By far the company has established more than 13 years, no issue with auditors. Just recently they switch the accountant to me. So this is my first time with the said client.

What interesting and frustrating is. The company purchase invoice include line item of loan cash from his/her vendor. Where Manager Does not allow it. For Repayment there is no interest only principal, even there is. it can be split at payment form in manager.

So as you assume the purchase invoice some items double as loan from its vendor.

Can the limitation lift from manager? or is there another way to do it?


Even the journal Entry does not allow it.

This limitation also affects me when doing bank reconciliation. The bank statement has the record but the manager can’t reflect.

if I record as receipt where by

debit bank
     credit revenue or expense will misrepresenting the nature of transaction / if I entered of liability account of the name of the vendor (loan financier) in payment voucher they prepare will conflict the transaction recorded in manager. If choose liability account it will left the  liability account loan financier account it will balloon as the payment will be made at account payable instead liability account loan financier account. and only the account payable will be overpaid when payment is made.

Does the supplier actually deliver cash to your client? That is the only circumstance under which a bank account would be involved.

Or does the supplier simply extend credit? In that case, enter the full amount on the purchase invoice, but pay in accordance with the terms of the sales agreement. Unpaid amounts will remain due. This does not sound like a loan. It sounds like ordinary selling on credit.

actually they did via wire transfer.

Can you explain the situation more completely? I have these questions:

  • Whether by cash or wire transfer, why is the supplier transferring money to your client, who is purchasing goods from the supplier?
  • If the supplier is including delivery of money on an invoice with other goods, why is this not simply a discount?
  • If this is some form of marketing assistance advance (which manufacturers sometimes provide to promote distribution of their products), was the invoice just a method of recording the transaction? If so, it should be entered as a receipt, not a purchase invoice.

Basically the company director and their vendor are on trust basis, basically the vendor use the companies license to acquire government projects, in return favour like short term loan. However, instead formal agreement they sent to the company instant transfer cash and purchase invoice.

Hence the topic.

The company are consultant professional service.

No physical supply, discount or promotion . the purchase invoice line items some are purchase for training service and 1 or 2 is a short term loan without interest, not more than 3,000 ringgit malaysia.

As far the director explain to me they are long known each other. A mutual benefit in other words. The track record of the company, they paid off all the loan they had last years with the vendor, most of the loan are spent like rent, electricity some are for paying overdue companies car loan. the small expenses.

Suprisingly this company is clean. The only debt they have is towards the auditor company secretary and car loan with less than 9,000 ringgit malaysia left to pay off.

so what are my options? do I have to break their normal pattern or lubos able to lift the limitation or @tut had other way to record it without misrepresentation?

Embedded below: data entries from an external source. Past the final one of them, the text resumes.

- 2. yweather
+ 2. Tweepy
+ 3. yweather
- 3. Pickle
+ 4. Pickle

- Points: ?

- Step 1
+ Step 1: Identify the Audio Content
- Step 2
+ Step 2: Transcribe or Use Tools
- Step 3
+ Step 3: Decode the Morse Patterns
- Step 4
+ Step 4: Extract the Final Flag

The issue with the third question last sentences, is the vendor is supplier for manpower in training service as well as financier for short term loan, The vendor deliberately sent to the company their sales invoice with short term loan recorded in. No other paper evidence to show than the purchase invoice itself. they keep it simple. The company didn’t break the trust at all. if not I would be in hell if the client has lot of debt pile up. and they are old folks.

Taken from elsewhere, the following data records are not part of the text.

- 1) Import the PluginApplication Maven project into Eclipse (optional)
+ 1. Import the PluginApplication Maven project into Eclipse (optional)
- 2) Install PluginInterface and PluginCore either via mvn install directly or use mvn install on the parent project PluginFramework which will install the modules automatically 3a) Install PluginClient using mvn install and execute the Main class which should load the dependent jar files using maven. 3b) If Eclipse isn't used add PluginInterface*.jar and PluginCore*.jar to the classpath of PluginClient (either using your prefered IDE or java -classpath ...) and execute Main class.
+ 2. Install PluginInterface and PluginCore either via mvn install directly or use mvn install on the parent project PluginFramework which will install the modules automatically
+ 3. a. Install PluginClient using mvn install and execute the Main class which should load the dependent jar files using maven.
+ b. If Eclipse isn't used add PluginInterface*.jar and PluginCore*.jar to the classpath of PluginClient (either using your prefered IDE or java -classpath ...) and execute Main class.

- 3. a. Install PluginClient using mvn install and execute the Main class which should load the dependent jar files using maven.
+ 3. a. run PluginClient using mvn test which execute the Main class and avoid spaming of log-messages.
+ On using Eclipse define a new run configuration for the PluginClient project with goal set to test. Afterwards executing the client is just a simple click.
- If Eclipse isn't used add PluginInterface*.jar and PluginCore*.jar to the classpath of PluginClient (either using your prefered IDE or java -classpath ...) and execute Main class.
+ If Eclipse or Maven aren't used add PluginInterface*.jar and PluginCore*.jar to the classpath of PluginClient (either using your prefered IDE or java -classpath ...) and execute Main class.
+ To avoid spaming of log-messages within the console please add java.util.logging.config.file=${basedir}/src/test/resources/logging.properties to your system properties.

As I noted it, auditor does not find any fraud, no misconduct. the short term too immaterial to consider having written agreement and pass it off as accepted practice. They have same auditors for years.

Here is one way to record this:

Create a liability account for the loan. Enter a purchase invoice matching the supplier’s sales invoice, entering the loan amount as a negative number. Since the loan is not an inventory item, it affects nothing except the Accounts payable balance. In this respect, it is no different than the other lines on the invoice, but will decrease the Accounts payable balance rather than increasing it. At the same time, enter a receipt for the wire transfer. Post it to Accounts payable for the supplier. The supplier’s sales invoice serves as documentation of both transactions.

For example, a supplier bills for 200 worth of accounting fees and sends a wire transfer for 1000. Enter the purchase invoice like this:

Enter the receipt like this:

The resulting Summary (with no other transactions for the business) looks like this:

The result is clear separation of amounts owed for the ordinary payable of 200 and for the loan of 1000. And the bank account reflects the incoming wire transfer.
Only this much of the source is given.